---------- Provided records ----------

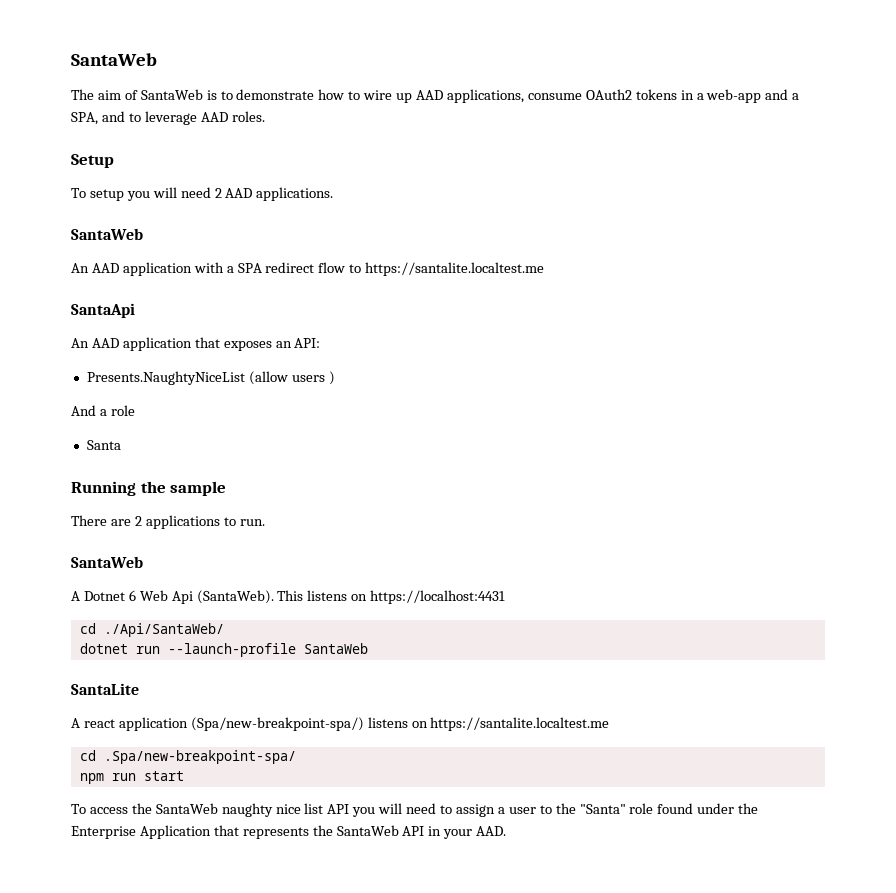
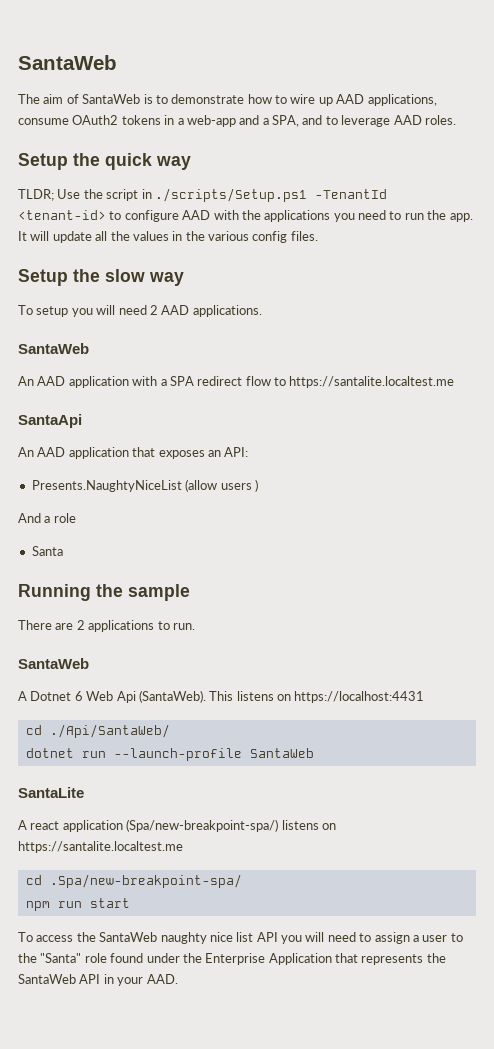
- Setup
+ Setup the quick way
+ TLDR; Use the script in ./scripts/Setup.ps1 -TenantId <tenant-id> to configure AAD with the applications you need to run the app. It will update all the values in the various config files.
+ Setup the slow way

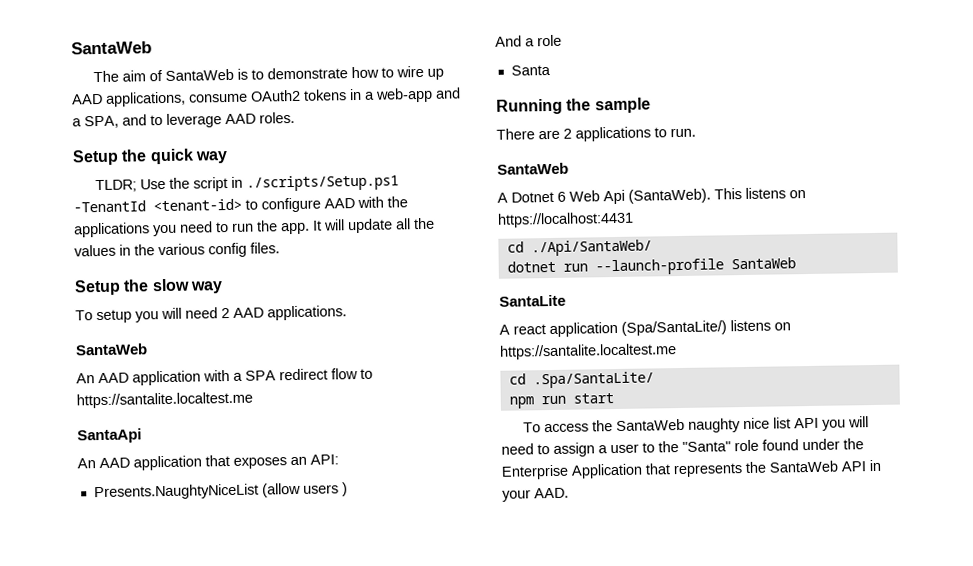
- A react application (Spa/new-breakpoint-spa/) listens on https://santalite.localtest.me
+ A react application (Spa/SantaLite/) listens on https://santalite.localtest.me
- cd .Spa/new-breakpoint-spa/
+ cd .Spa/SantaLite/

----------

**Activity:**
Output each entry exactly. Skip the pictures.

**Output:**
- Setup
+ Setup the quick way
+ TLDR; Use the script in ./scripts/Setup.ps1 -TenantId <tenant-id> to configure AAD with the applications you need to run the app. It will update all the values in the various config files.
+ Setup the slow way

- A react application (Spa/new-breakpoint-spa/) listens on https://santalite.localtest.me
+ A react application (Spa/SantaLite/) listens on https://santalite.localtest.me
- cd .Spa/new-breakpoint-spa/
+ cd .Spa/SantaLite/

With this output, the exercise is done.